We want to display each of the names that result in a tie.

Ranking is ideal for grouping your data or bringing order to disordered data.  It’s when you want to compare one value against a set of values and determine how that single value ranks in respect to the full set of values.

## Example #1 Simple Ranking (in-place)

Using our previously examined list of sales managers and sales, we want to create a ranking of the sales in column C, but we do not wish to sort the original data.

It would be easy to sort the list by sales and then create a “helper column” of numbers that count from 1 forward.  The problem is that if we were to copy new values into the data set, the “helper column” would no longer be accurate.

Our solution will be to create in column C a formula using the RANK function.

You will notice when we begin typing the word “rank”, the IntelliSense service provides us with several options.  Per Microsoft…

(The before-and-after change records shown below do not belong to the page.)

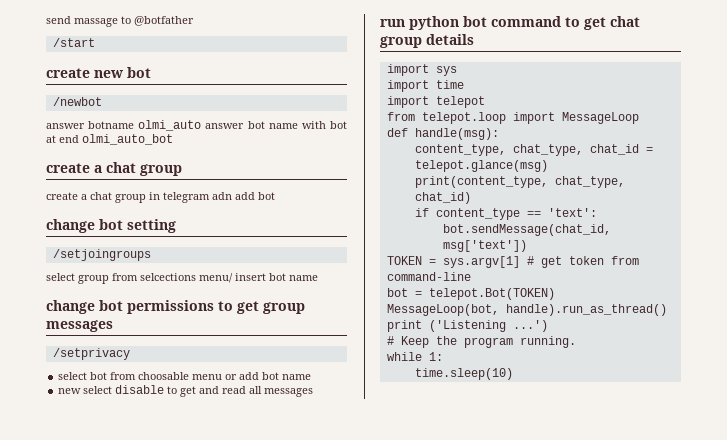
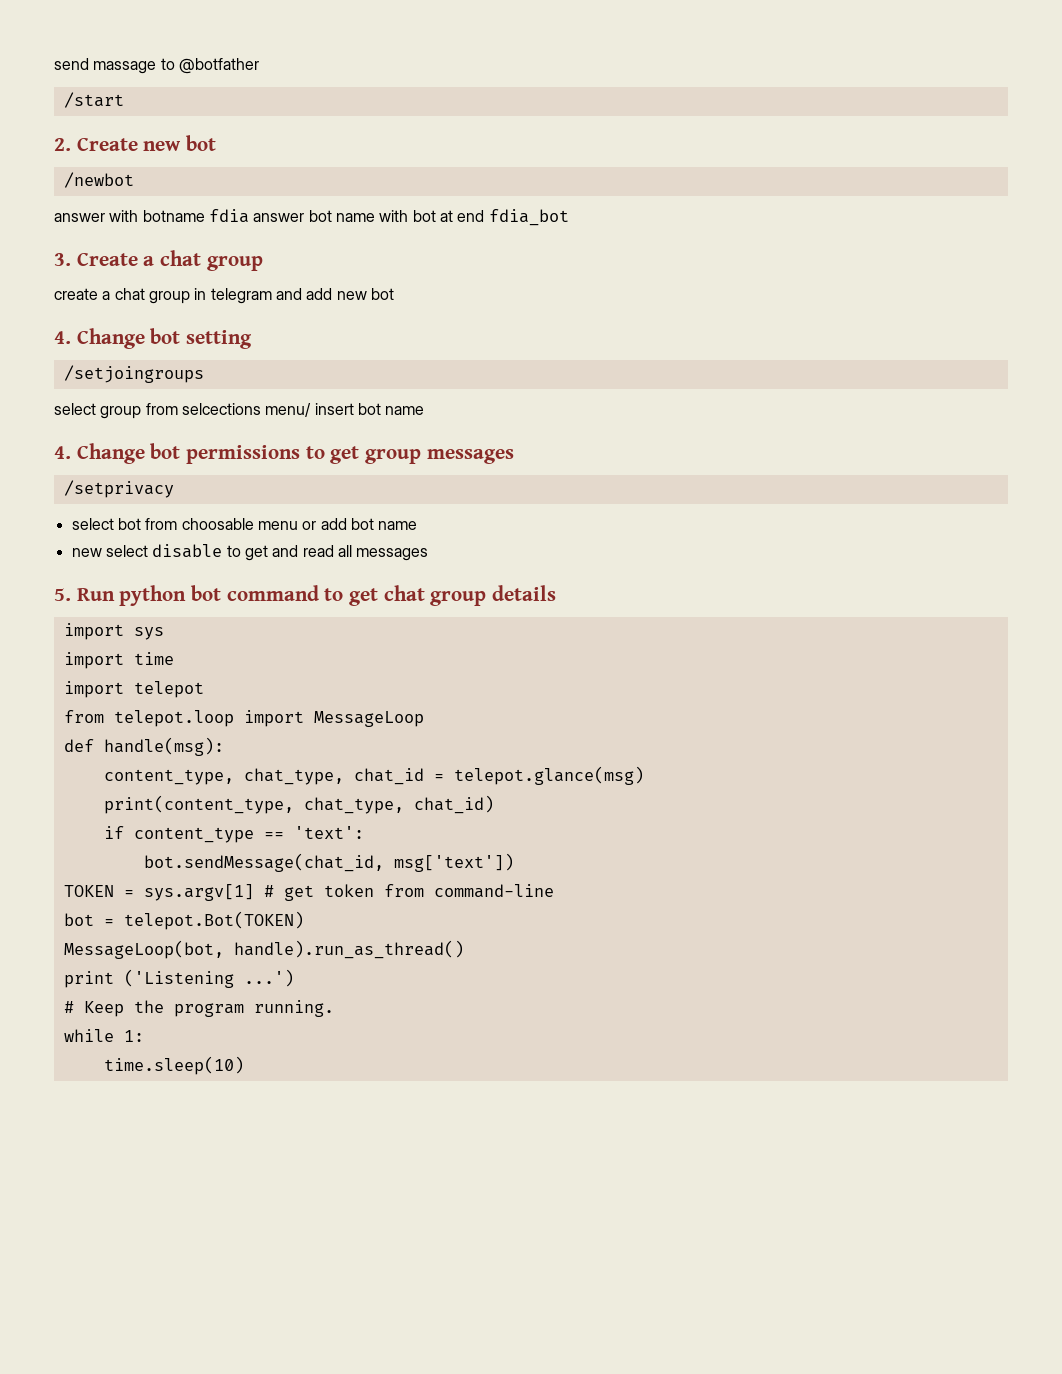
- create new bot
+ 2. Create new bot
- answer botname olmi_auto answer bot name with bot at end olmi_auto_bot
- create a chat group
+ answer with botname fdia answer bot name with bot at end fdia_bot
+ 3. Create a chat group
- create a chat group in telegram adn add bot
- change bot setting
+ create a chat group in telegram and add new bot
+ 4. Change bot setting
- change bot permissions to get group messages
+ 4. Change bot permissions to get group messages
- run python bot command to get chat group details
+ 5. Run python bot command to get chat group details

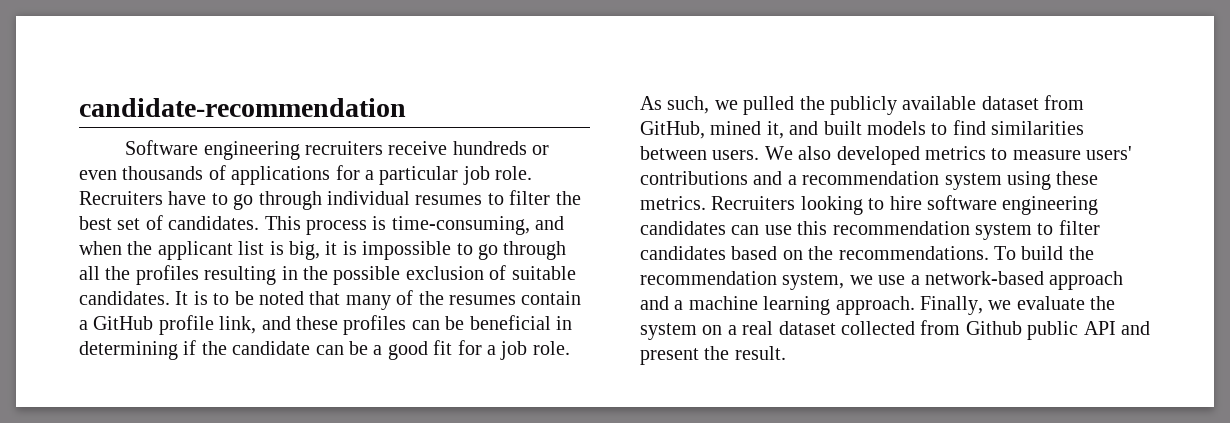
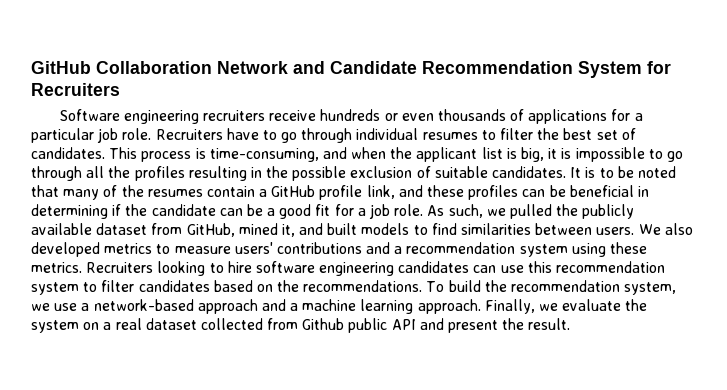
- candidate-recommendation
+ GitHub Collaboration Network and Candidate Recommendation System for Recruiters

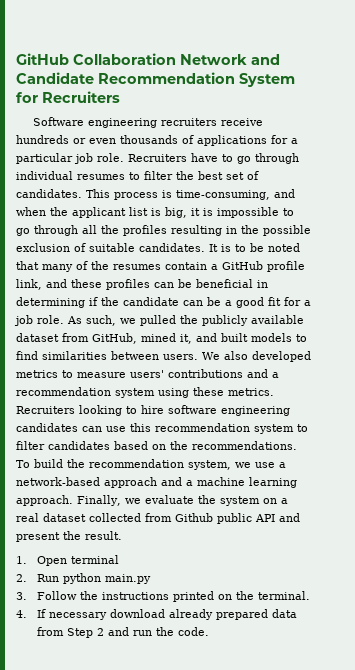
+ 1. Open terminal
+ 2. Run python main.py
+ 3. Follow the instructions printed on the terminal.
+ 4. If necessary download already prepared data from Step 2 and run the code.

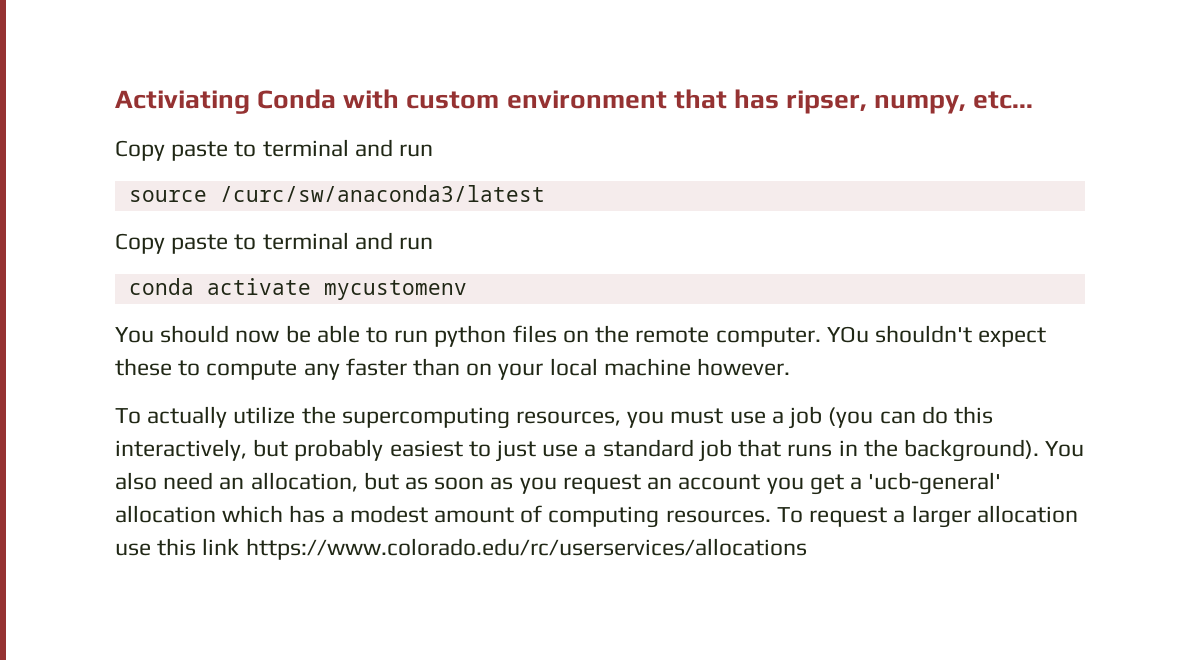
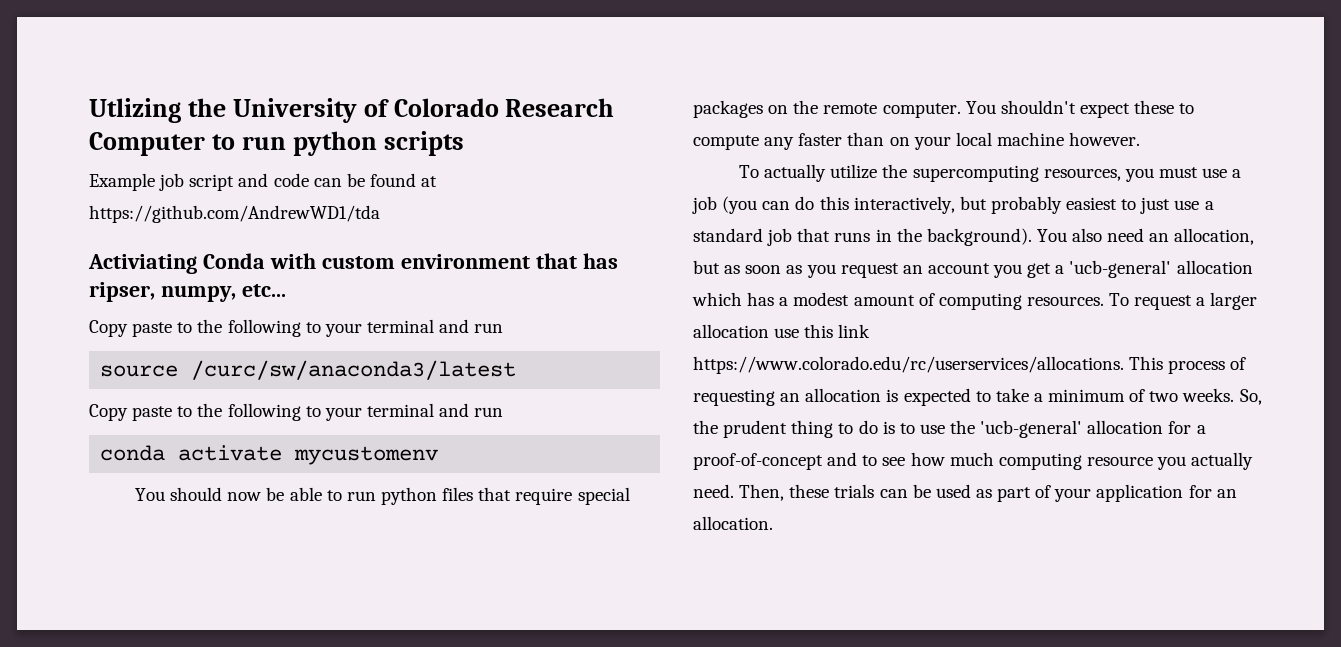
+ Utlizing the University of Colorado Research Computer to run python scripts
+ Example job script and code can be found at https://github.com/AndrewWD1/tda
  Activiating Conda with custom environment that has ripser, numpy, etc...
- Copy paste to terminal and run
+ Copy paste to the following to your terminal and run
  source /curc/sw/anaconda3/latest
- Copy paste to terminal and run
+ Copy paste to the following to your terminal and run
- You should now be able to run python files on the remote computer.
+ You should now be able to run python files that require special packages on the remote computer.
- YOu shouldn't expect these to compute any faster than on your local machine however.
+ You shouldn't expect these to compute any faster than on your local machine however.
- To request a larger allocation use this link https://www.colorado.edu/rc/userservices/allocations
+ To request a larger allocation use this link https://www.colorado.edu/rc/userservices/allocations. This process of requesting an allocation is expected to take a minimum of two weeks. So, the prudent thing to do is to use the 'ucb-general' allocation for a proof-of-concept and to see how much computing resource you actually need. Then, these trials can be used as part of your application for an allocation.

• RANK – This function has been replaced with one or more new functions that may provide improved accuracy and whose names better reflect their usage. Although this function is still available for backward compatibility, you should consider using the new functions from now on, because this function may not be available in future versions of Excel.
• EQ – Returns the rank of a number in a list of numbers. Its size is relative to other values in the list; if more than one value has the same rank, the top rank of that set of values is returned. If you were to sort the list, the rank of the number would be its position.
• AVG – Returns the rank of a number in a list of numbers: its size relative to other values in the list; if more than one value has the same rank, the average rank is returned.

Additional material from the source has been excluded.